María Magdalena no se alzó temprano, estaba en ascuas. Sencillamente no había dormido. Salió corriendo al huerto. Todos sabíamos adónde iba y la dejamos ir… Volvió pronto gritando: “Se han llevado del sepulcro al Señor y no sabemos dónde lo han puesto”.  La siguieron Pedro y Juan y al final nos fuimos todos… porque todos estábamos en ascuas. (Jn 20, 1-9)

De camino, las viñas empezaban a florecer en los bancales, las tórtolas hablaban de amores en los almendros y las lirios de agua despertaban como trompetas entre las peñas del camino… La piedra estaba removida… La tumba abierta… El sepulcro vacío…

María al llegar se paró,  Juan se quedó en el umbral, Pedro entró… Vieron y creyeron: “que él había de resucitar de entre los muertos”.

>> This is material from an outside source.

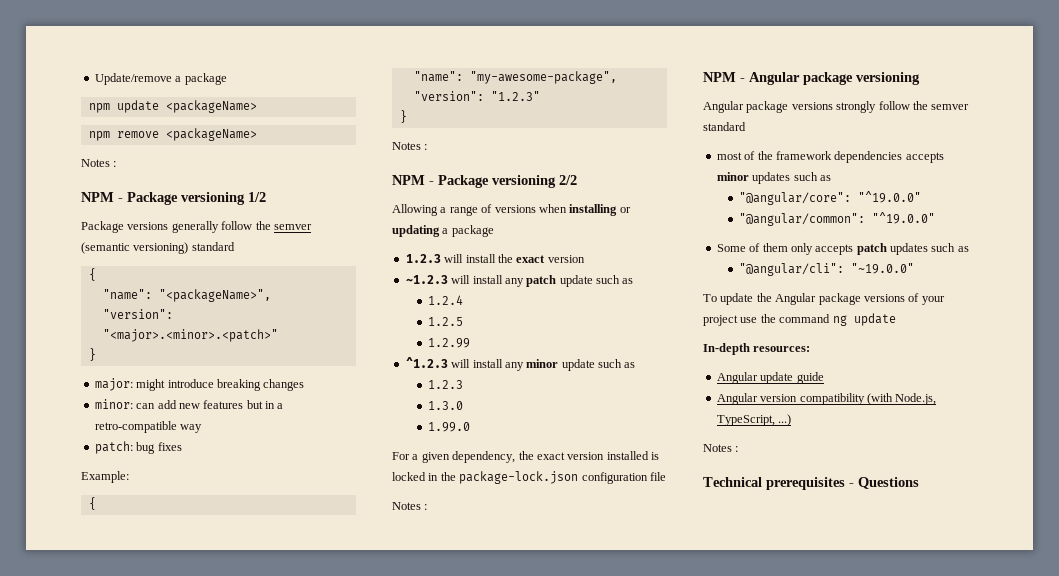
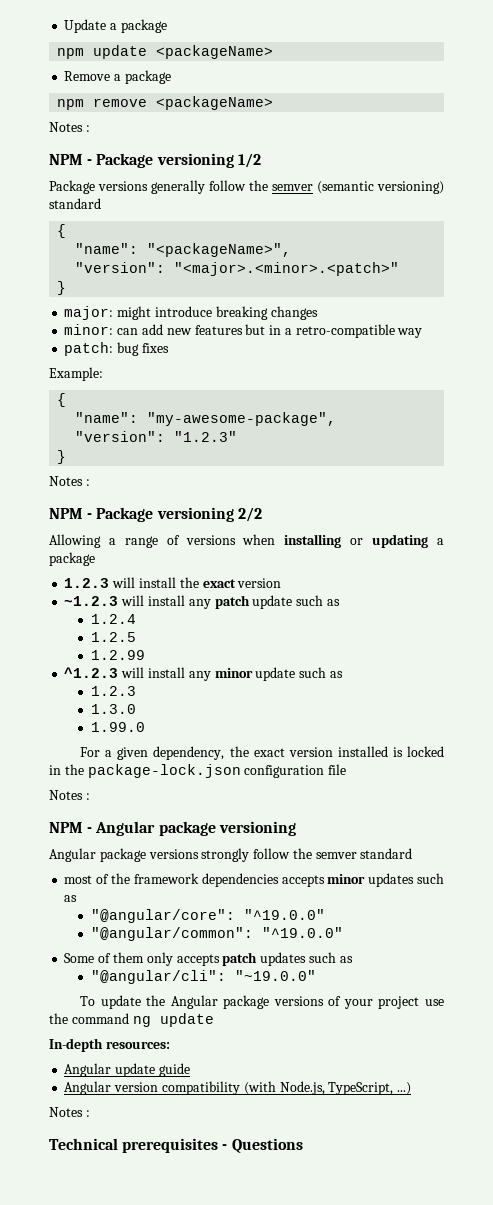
- Update/remove a package
+ Update a package
+ Remove a package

En el vértigo de una semana que inició con hosanna de niños de domingo, siguió con una cena de pan de amor blando y blanco, de jueves de pies lavados, de viernes de un perdón descosido de clavos y de un sábado de amor callado de soledades… ahora empezamos a creer que Jesús vivía, había resucitado, tal y como lo había prometido: Surrexit Dominus vere, Aleluya”.

Los lirios de agua tocaban a gloria, las tórtolas almendraban esperanzas, la viñas florecían de vida y la vida tomaba otro rumbo, sentido y razón. Si Jesús vive, su buena noticia es horizonte seguro para la esperanza. Si Jesús vive, sus bienaventuranzas dan sentido a la vida nueva del Reino. Si Jesús vive, creer es razón razonable porque Dios se hace amor amable para ser amado.

Si Jesús ahora es el Señor vivo y viviente, vivir no es la inercia del azar, ni el mero curso de la naturaleza, ni el vano intento de la voluntad de poder, sino la praxis de la proximidad samaritana de Reino.

Si Jesús ahora es Señor de ternura compasiva, la piedad no es la anhelante búsqueda a ciegas de la trascendencia, sino el familiar encuentro con el Hijo de Dios que arrodillado enjuga los pies de todos los descalzados.

Si Jesús ahora es Señor de misericordia cordial, el corazón puede latir sin miedo a la finitud, porque la finitud ha sido extinta por su amor crucificado.

Los lirios de agua, las tórtolas, las viñas… Pedro, Juan y Magdalena anuncian a María lo que ella ya sabía, que su Hijo vivía por Dios,  es un Dios de vivos, un Padre que da vida y vida nueva.  

Reina del cielo alégrate; aleluya. 
Porque el Señor a quien has merecido llevar; aleluya. 
Ha resucitado según su palabra; aleluya. 
Ruega al Señor por nosotros; aleluya. 
Gózate y alégrate, Virgen María; aleluya.
Porque verdaderamente ha resucitado el Señor; aleluya.